NATO warplanes will start to patrol Baltic airspace next Monday, Latvian Defence Minister Atis Slakteris said Thursday, confirming alliance plans that have edged up tensions with neighbouring Russia.
But Burns took a studiously relaxed attitude, stressing that NATO and Russia had a strong partnership.
"Russia understands that NATO enlargement is something that is not at all aimed in a negative way at Russia," he said. "What we have decided and of course communicated here at NATO to the Russian Federation is that we will be extending our air defence regime to the new members."
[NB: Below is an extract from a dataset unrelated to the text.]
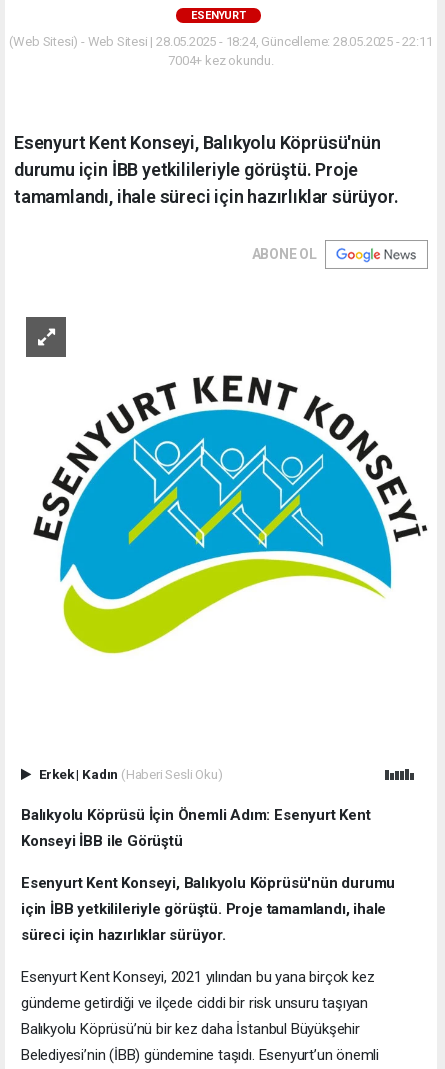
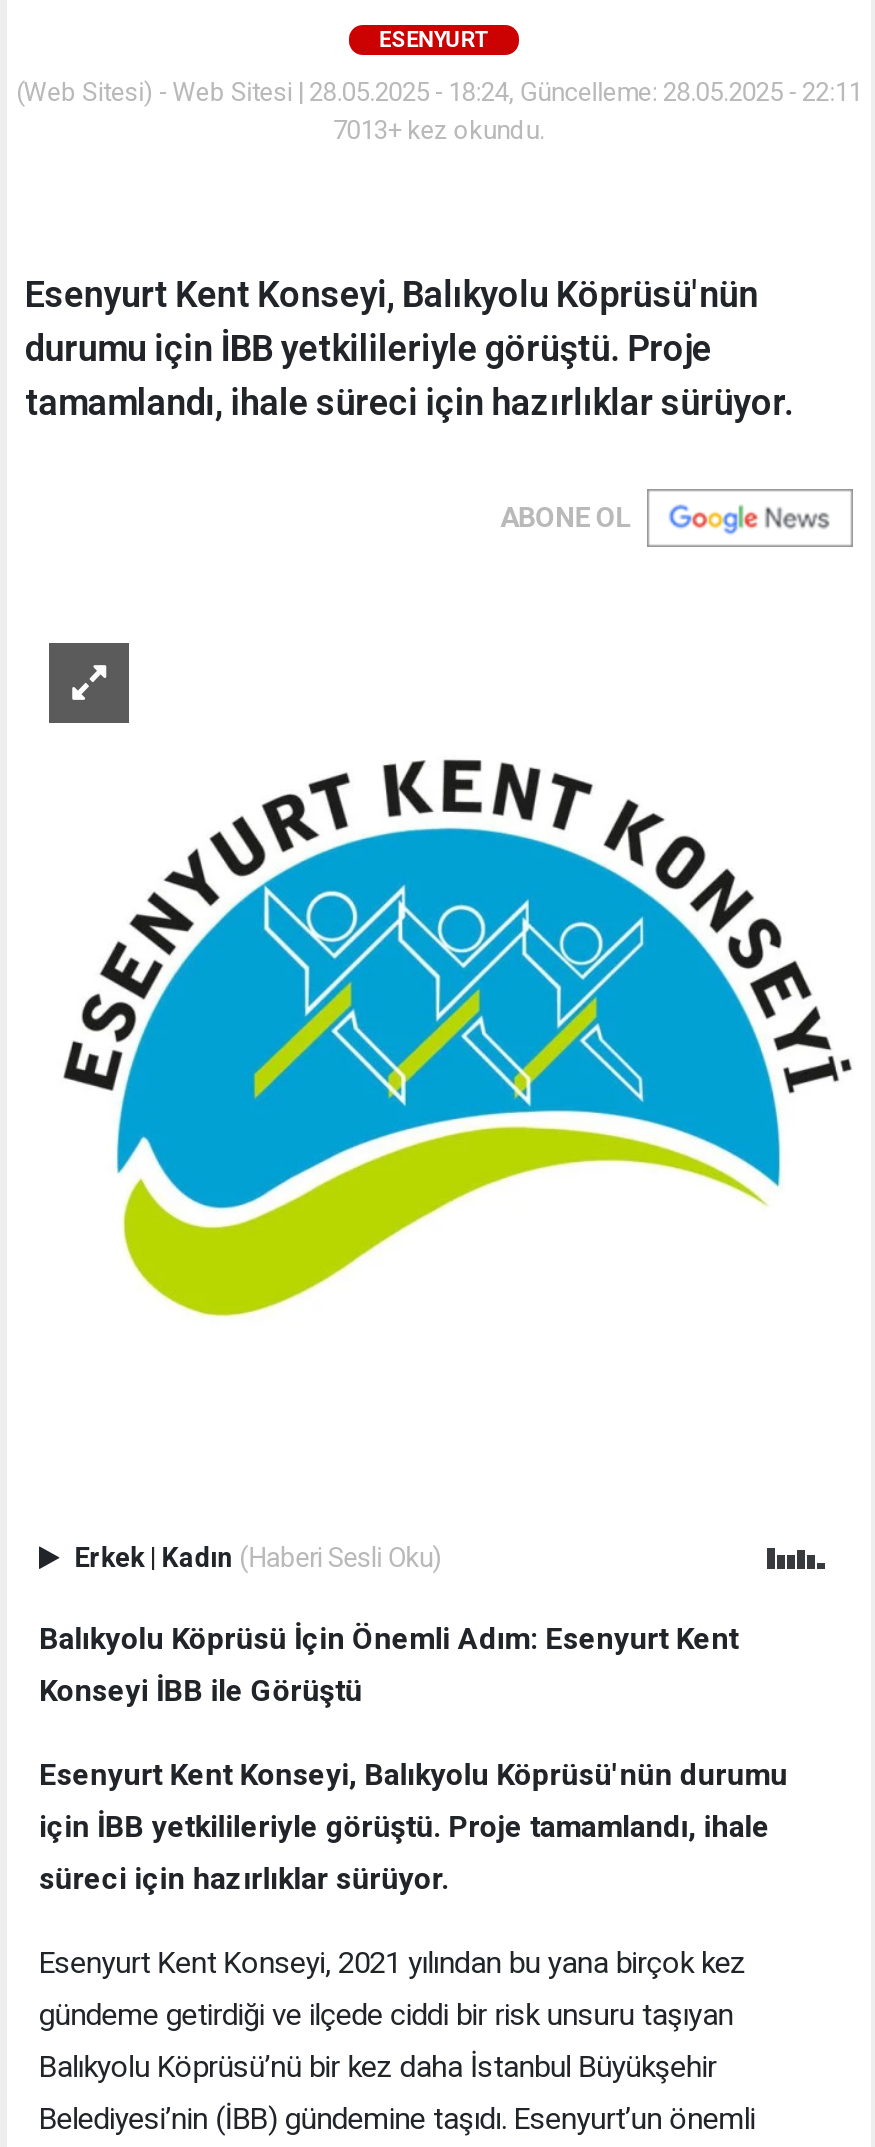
- 7004+ kez okundu.
+ 7013+ kez okundu.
Burns confirmed that NATO planned to station aircraft in Lithuania to protect the air space of Lithuania, Estonia and Latvia: "In the case of the Baltic countries the plan is to station four fighter aircraft in Lithuania."
The three Baltic states Lithuania, Latvia and Estonia, former Soviet constituent republics, are joining NATO together with former Soviet bloc states Bulgaria, Romania and Slovakia, and Slovenia, once part of Yugoslavia.
The Baltic air defence decision had been entirely transparent to Russia which had been fully briefed, Burns said:
"It in no way represents any kind of a negative signal to the Russian Federation by NATO nor of course does it represent any threat."
"NATO has no plans to station substantial forces in any of the countries that border Russia," he added: "I sense no problem about this whatsoever."
Russia is deeply unhappy about NATO's move to station warplanes in Estonia, Latvia and Lithuania.
The Moscow foreign ministry said Wednesday that such plans were not in line with the spirit of partnership which developed between NATO and Russia in the 1990s after the end of the Soviet Union and communist power.
After spending years fruitlessly trying to block the expansion of the military alliance up to its borders, Russia has come out on the offensive, with Defence Minister Sergei Ivanov saying Thursday he may order a nuclear build-up in response to NATO's Baltic operations.
Moscow fears that flights over Estonia, Latvia and Lithuania would enable the alliance to spy on its defences.
Ivanov said his government would be seeking explanations from NATO Secretary General Jaap de Hoop Scheffer on his next visit to Moscow.